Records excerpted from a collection
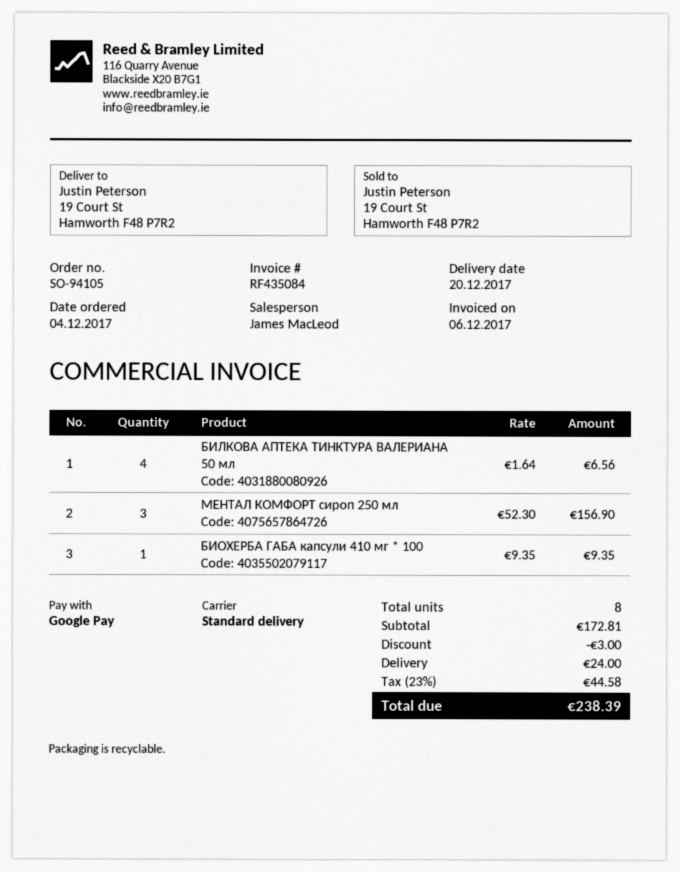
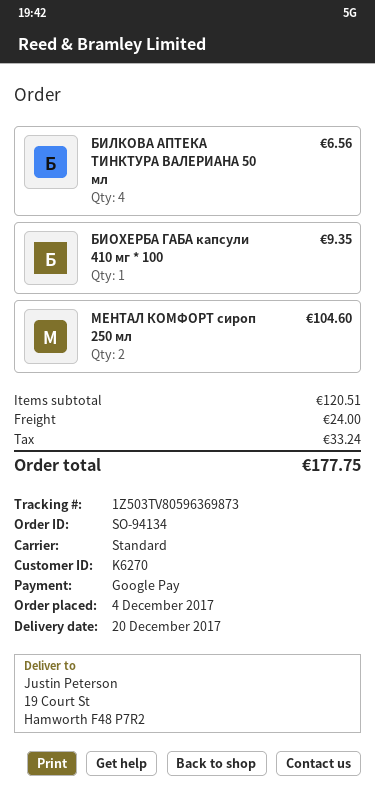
order number: SO-94105 -> SO-94134
МЕНТАЛ КОМФОРТ сироп 250 мл: 3 for 156.90 -> 2 for 104.60
subtotal: 172.81 -> 120.51
discount: 3.00 -> none
tax: 44.58 -> 33.24
total: 238.39 -> 177.75

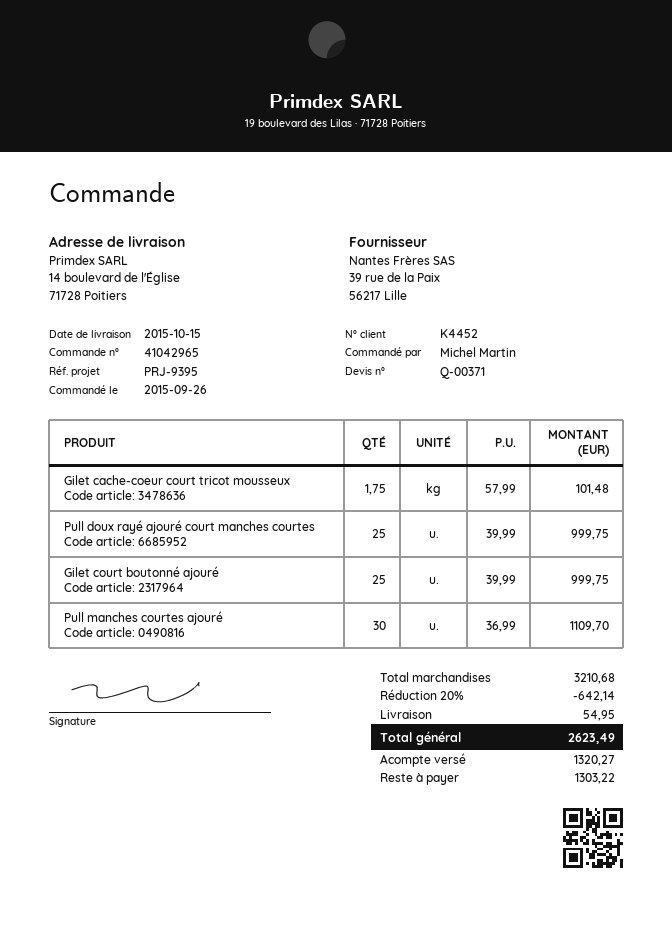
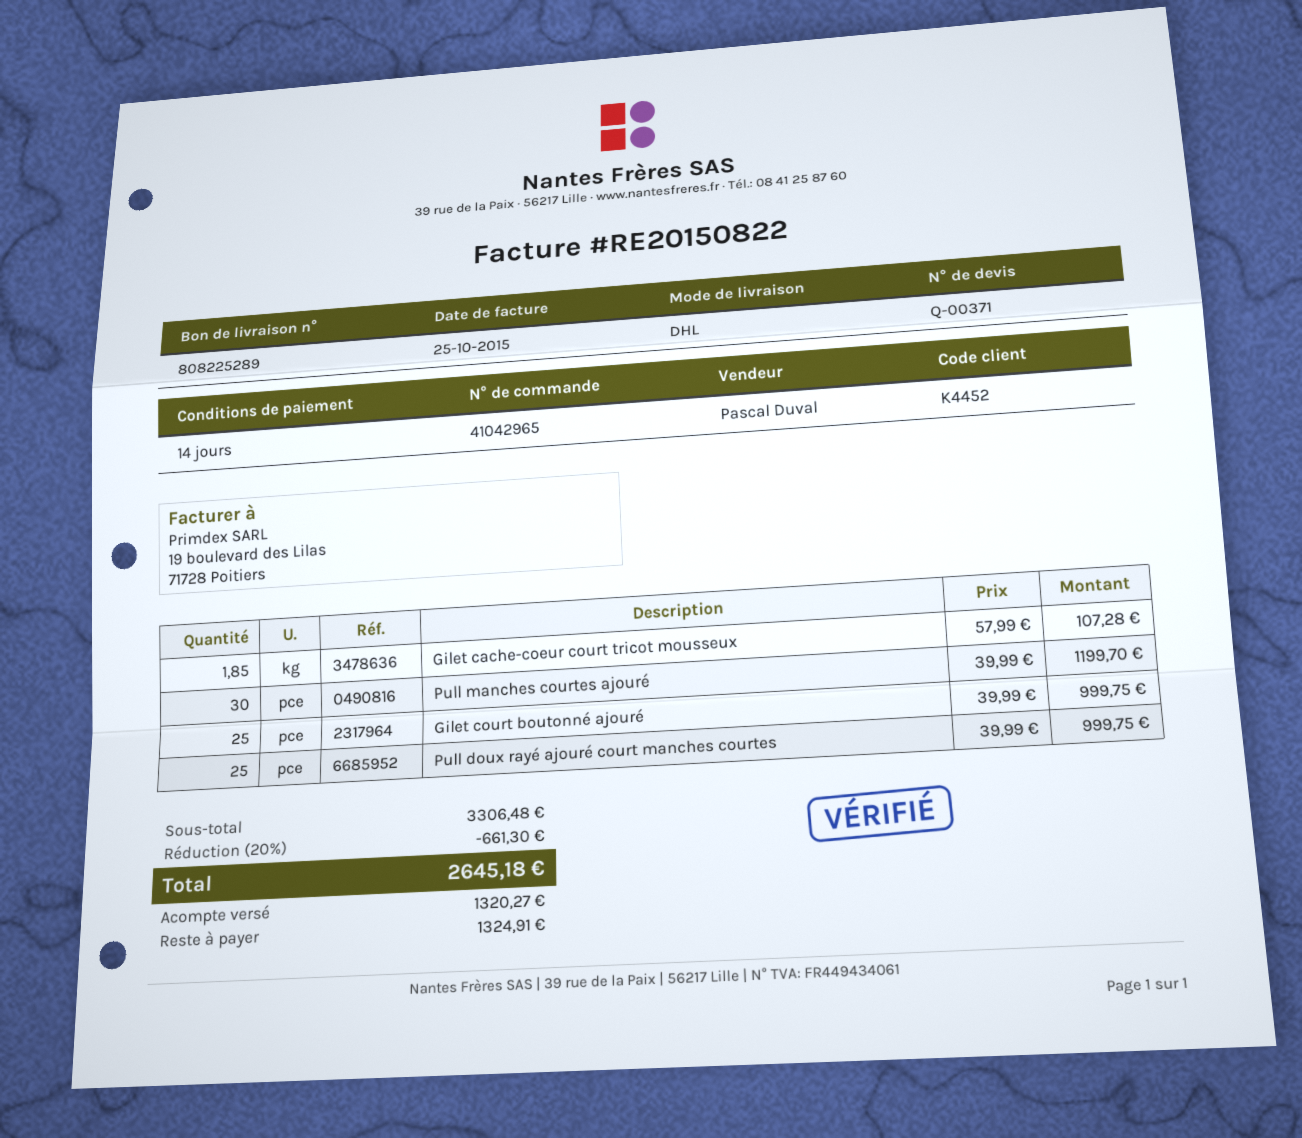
Gilet cache-coeur court tricot mousseux: 1.75 x 57.99 = 101.48 -> 1.85 x 57.99 = 107.28
Pull manches courtes ajouré: 30 x 36.99 = 1109.70 -> 30 x 39.99 = 1199.70
subtotal: 3210.68 -> 3306.48
discount: 20% = 642.14 -> 20% = 661.30
shipping: 54.95 -> none
total: 2623.49 -> 2645.18
balance: 1303.22 -> 1324.91

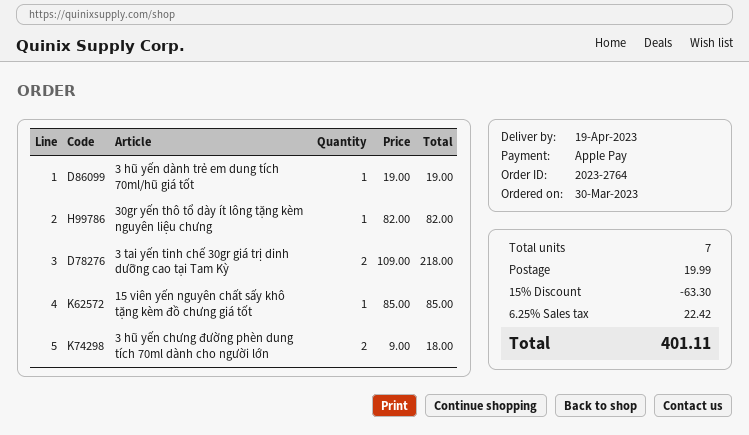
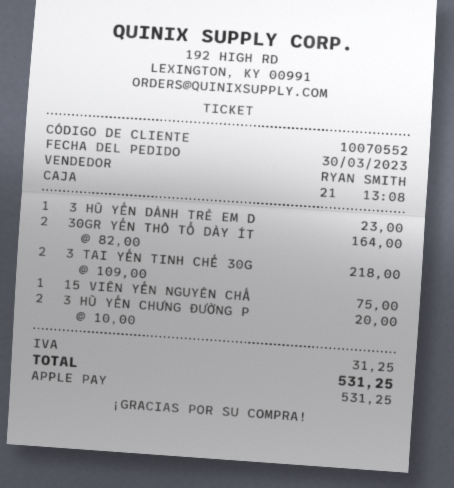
3 hũ yến dành trẻ em dung tích 70ml/hũ giá tốt: 1 x 19.00 = 19.00 -> 1 x 23.00 = 23.00
30gr yến thô tổ dày ít lông tặng kèm nguyên liệu chưng: 1 x 82.00 = 82.00 -> 2 x 82.00 = 164.00
15 viên yến nguyên chất sấy khô tặng kèm đồ chưng giá tốt: 1 x 85.00 = 85.00 -> 1 x 75.00 = 75.00
3 hũ yến chưng đường phèn dung tích 70ml dành cho người lớn: 2 x 9.00 = 18.00 -> 2 x 10.00 = 20.00
discount: 15% = 63.30 -> none
shipping: 19.99 -> none
tax: 22.42 -> 31.25
total: 401.11 -> 531.25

Problem details: Output each line above exactly as it stands, omitting the pictures.

Response box:
order number: SO-94105 -> SO-94134
МЕНТАЛ КОМФОРТ сироп 250 мл: 3 for 156.90 -> 2 for 104.60
subtotal: 172.81 -> 120.51
discount: 3.00 -> none
tax: 44.58 -> 33.24
total: 238.39 -> 177.75

Gilet cache-coeur court tricot mousseux: 1.75 x 57.99 = 101.48 -> 1.85 x 57.99 = 107.28
Pull manches courtes ajouré: 30 x 36.99 = 1109.70 -> 30 x 39.99 = 1199.70
subtotal: 3210.68 -> 3306.48
discount: 20% = 642.14 -> 20% = 661.30
shipping: 54.95 -> none
total: 2623.49 -> 2645.18
balance: 1303.22 -> 1324.91

3 hũ yến dành trẻ em dung tích 70ml/hũ giá tốt: 1 x 19.00 = 19.00 -> 1 x 23.00 = 23.00
30gr yến thô tổ dày ít lông tặng kèm nguyên liệu chưng: 1 x 82.00 = 82.00 -> 2 x 82.00 = 164.00
15 viên yến nguyên chất sấy khô tặng kèm đồ chưng giá tốt: 1 x 85.00 = 85.00 -> 1 x 75.00 = 75.00
3 hũ yến chưng đường phèn dung tích 70ml dành cho người lớn: 2 x 9.00 = 18.00 -> 2 x 10.00 = 20.00
discount: 15% = 63.30 -> none
shipping: 19.99 -> none
tax: 22.42 -> 31.25
total: 401.11 -> 531.25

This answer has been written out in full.